Il aura fallu six ans de préparation pour ce documentaire aux allures de fiction qui suit du côté de Brazzaville,
l’ « apôtre » Médard remis en question après le foudroiement de deux enfants d’une adepte de l’église « Ngunza » (les résistants). 
Les images poétiques rendent compte d’une réalité misérable tout en mettant en scène quelques processus mystérieux de guérison:   
«  désenvoûtement, chasse-diables, protection de parcelle, domination-attirance-maris de nuit, diabète, femmes stériles, folie chronique ». 
Nous plongeons dans une Afrique toujours aussi impénétrable, donc fascinante, où les morts font partie de la vie, l’imaginaire fertilisant le réel quand les sirènes se mettent en bouteille. 
Mais pourquoi le spectateur trouvant ridicule les mitres vaticanes et poussiéreux bien des mythes occidentaux se dispenserait-il d’être critique à propos de la sorcellerie? Cette pratique répandue fait tant de ravages en particulier auprès des enfants martyrisés lorsqu’ils sont dénoncés comme « enfants sorciers » .
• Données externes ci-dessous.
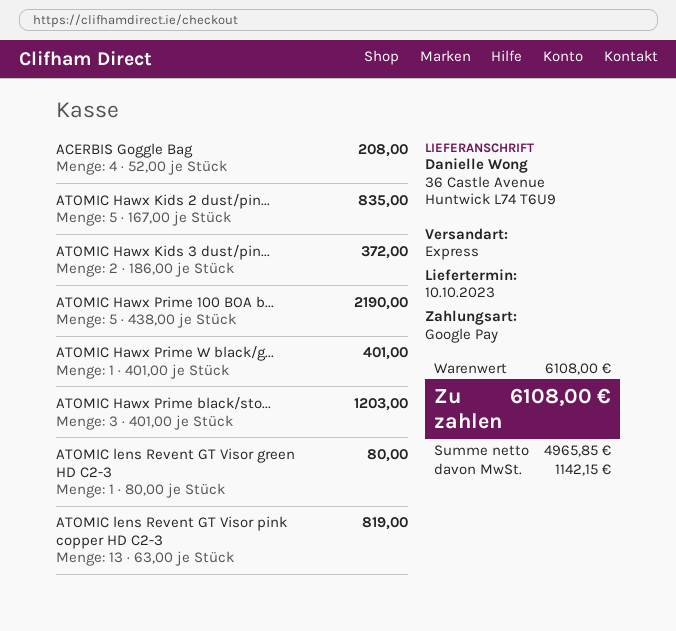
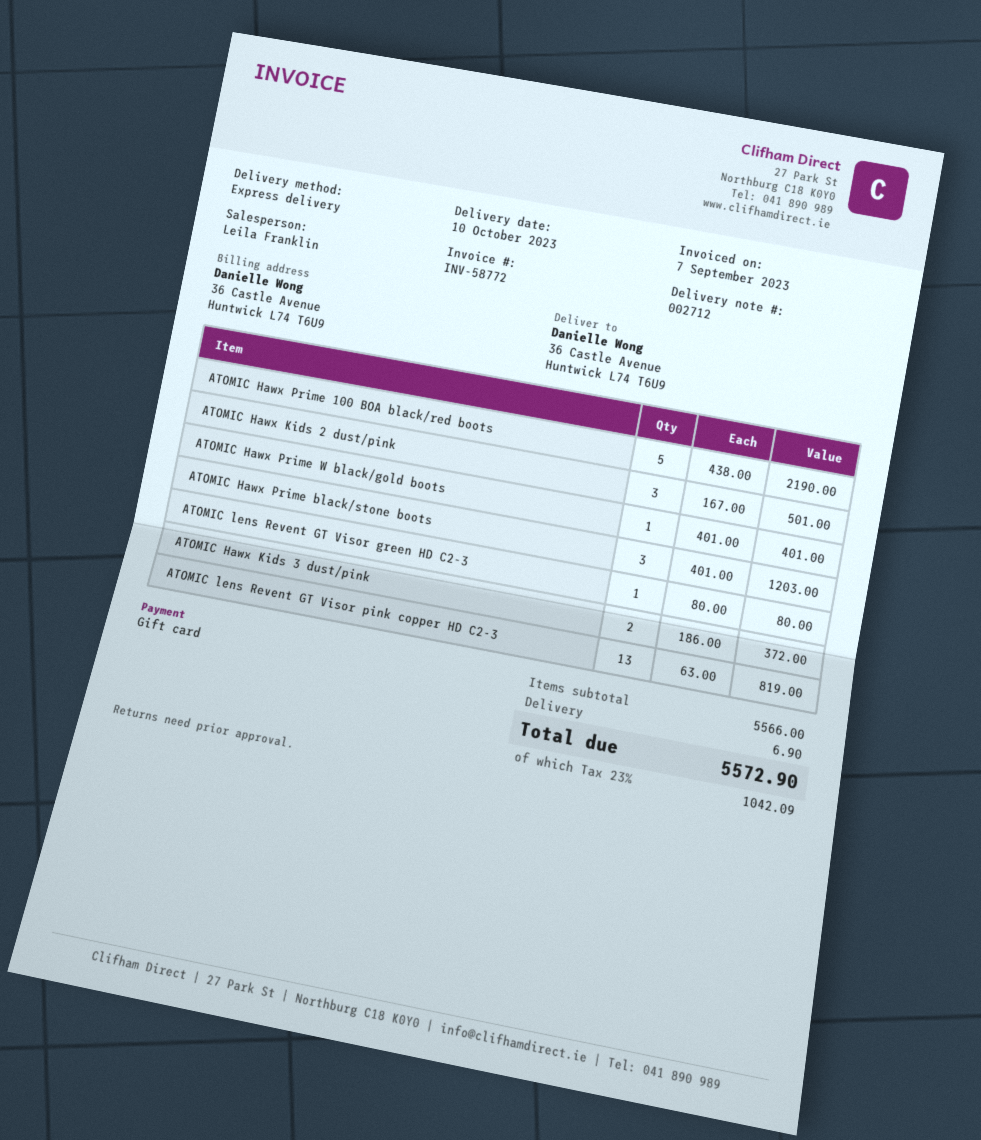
payment method: Google Pay -> gift card
ACERBIS Goggle Bag: 4 x 52.00 = 208.00 -> none
ATOMIC Hawx Kids 2 dust/pin...: 5 x 167.00 = 835.00 -> 3 x 167.00 = 501.00
subtotal: 6108.00 -> 5566.00
shipping: none -> 6.90
tax: 1142.15 -> 1042.09
total: 6108.00 -> 5572.90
Décoloniser sa pensée consiste à ne pas mépriser de tels rites, ce que fait admirablement ce film. Nous pouvons nous autoriser à considérer avec la même exigence, tous les bonimenteurs qui exploitent le désarroi des hommes et des femmes de ce pays. D’un côté on y lit les « écrits du ciel » dans la fumée des bougies et des cigarettes quand s’ouvre sous leurs pieds des carrières où creusent les Chinois.